There was no mention of Fukushima or the thin line separating energy from arsenal. “Abe says it’s necessary to restart the [nuclear power] plants. But he wants to create plutonium as a deterrent to Japan’s neighbors,” said Fujimori, who, as a baby, was injured in the Hiroshima blast. In a 2011 television interview, LDP policy council chairman and former defense minister Shigeru Ishiba voiced this logic of deterrence.
Survivors like Fujimori share an imperfect solidarity with victims of the Fukushima disaster. “On the surface, of course, both are related to radiation,” said Dr. Tsubono, “but at the movement level, there are not strong organizational ties. The average age of [A-bomb] survivors is now 80. They are too old to organize a new movement to fight nuclear energy.”
Chart: A-bomb deaths
What they have fought for successfully, despite being nearly omitted from the historical narrative, is recognition, monetary compensation and health care from the Japanese government.
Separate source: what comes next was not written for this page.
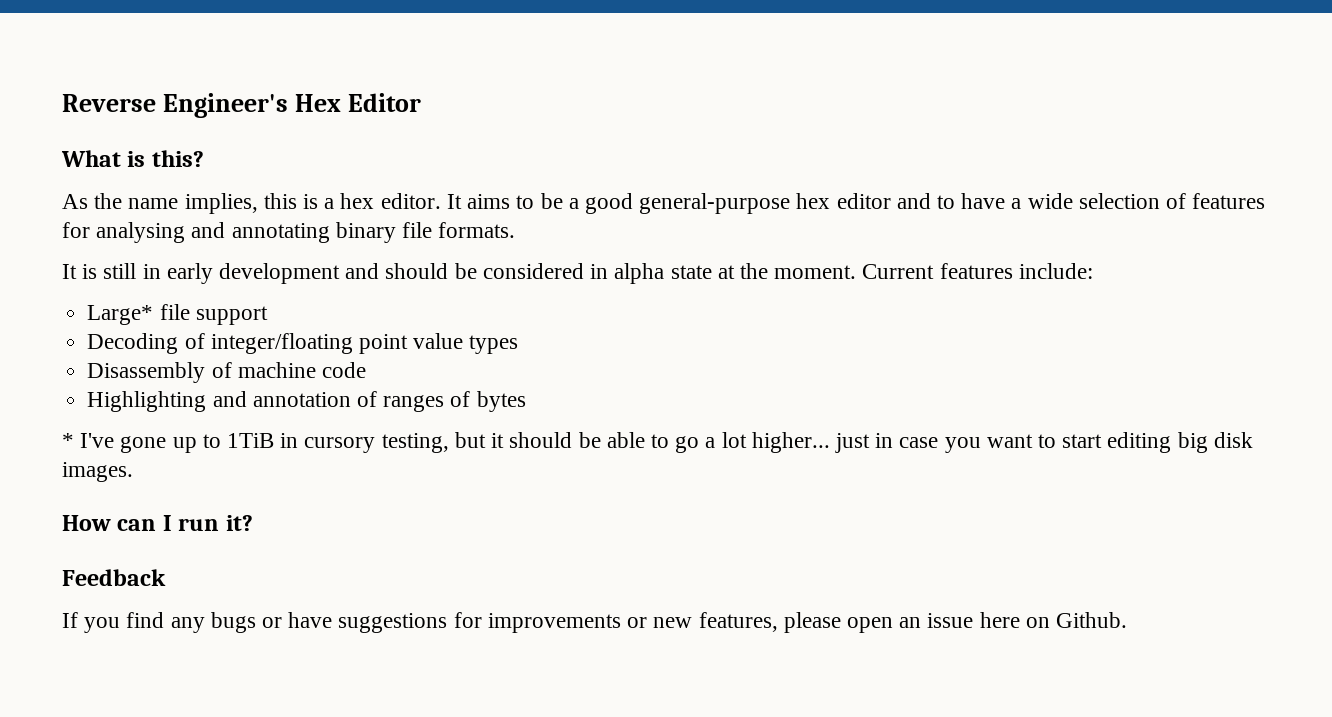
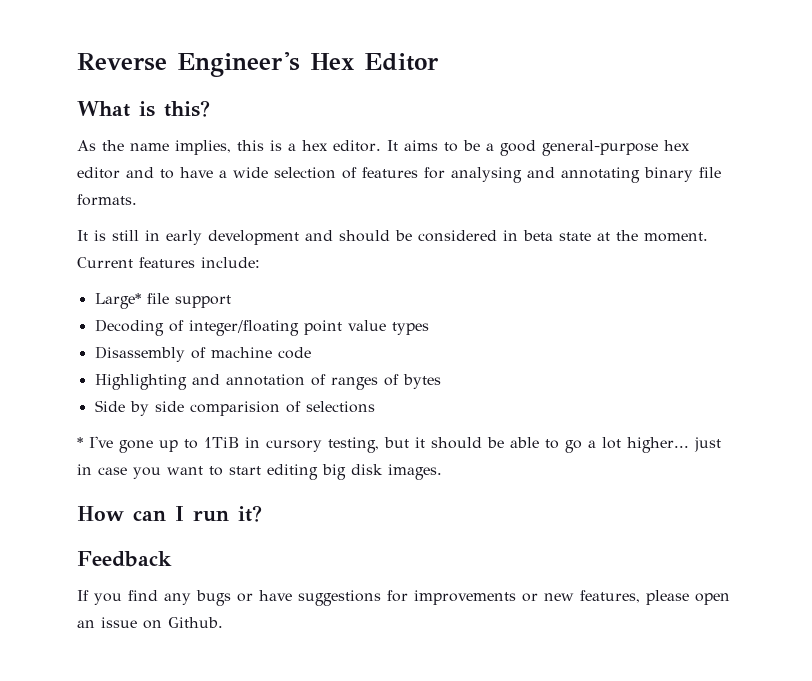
[614,263,665,284] alpha -> [523,230,553,241] beta
(526, 401) none -> [94,400,375,416] // Side by side comparision of selections
[979,612,1020,628] here -> (137, 622) none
But this took time: Not until 1957, 12 years after the end of the war, did the hibakusha win a dedicated medical program. And litigation over evidentiary standards and rejected claims continues to this day.
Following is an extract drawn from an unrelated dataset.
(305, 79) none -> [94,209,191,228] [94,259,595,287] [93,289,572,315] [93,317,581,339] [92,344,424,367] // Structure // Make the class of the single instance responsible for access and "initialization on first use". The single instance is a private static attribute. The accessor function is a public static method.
Tsubono believes that the systems developed for survivors in Hiroshima and Nagasaki “will be passed on” to victims of the Fukushima disaster. Because nuclear exposure remains a source of shame (think comic book mutants), however, those affected now and in the future — by latent health conditions such as cancer and reproductive disorders — may hesitate to make themselves known.
By giving testimony and making known their experiences of war, hibakusha transmit history in an ahistorical era. At the protest before the Diet in late June, university students Ryota Suda and Shuto Nishinohara drew a connection between Abe’s hawkish policies and the vanishing annals of 20th-century Japan. As the first prime minister born after World War II, they said, he does not understand the threat of war.
“I fear that he is going to put us in danger,” said Nishinohara. “I often wonder if Prime Minister Abe thinks at all about us, the citizens of his country.”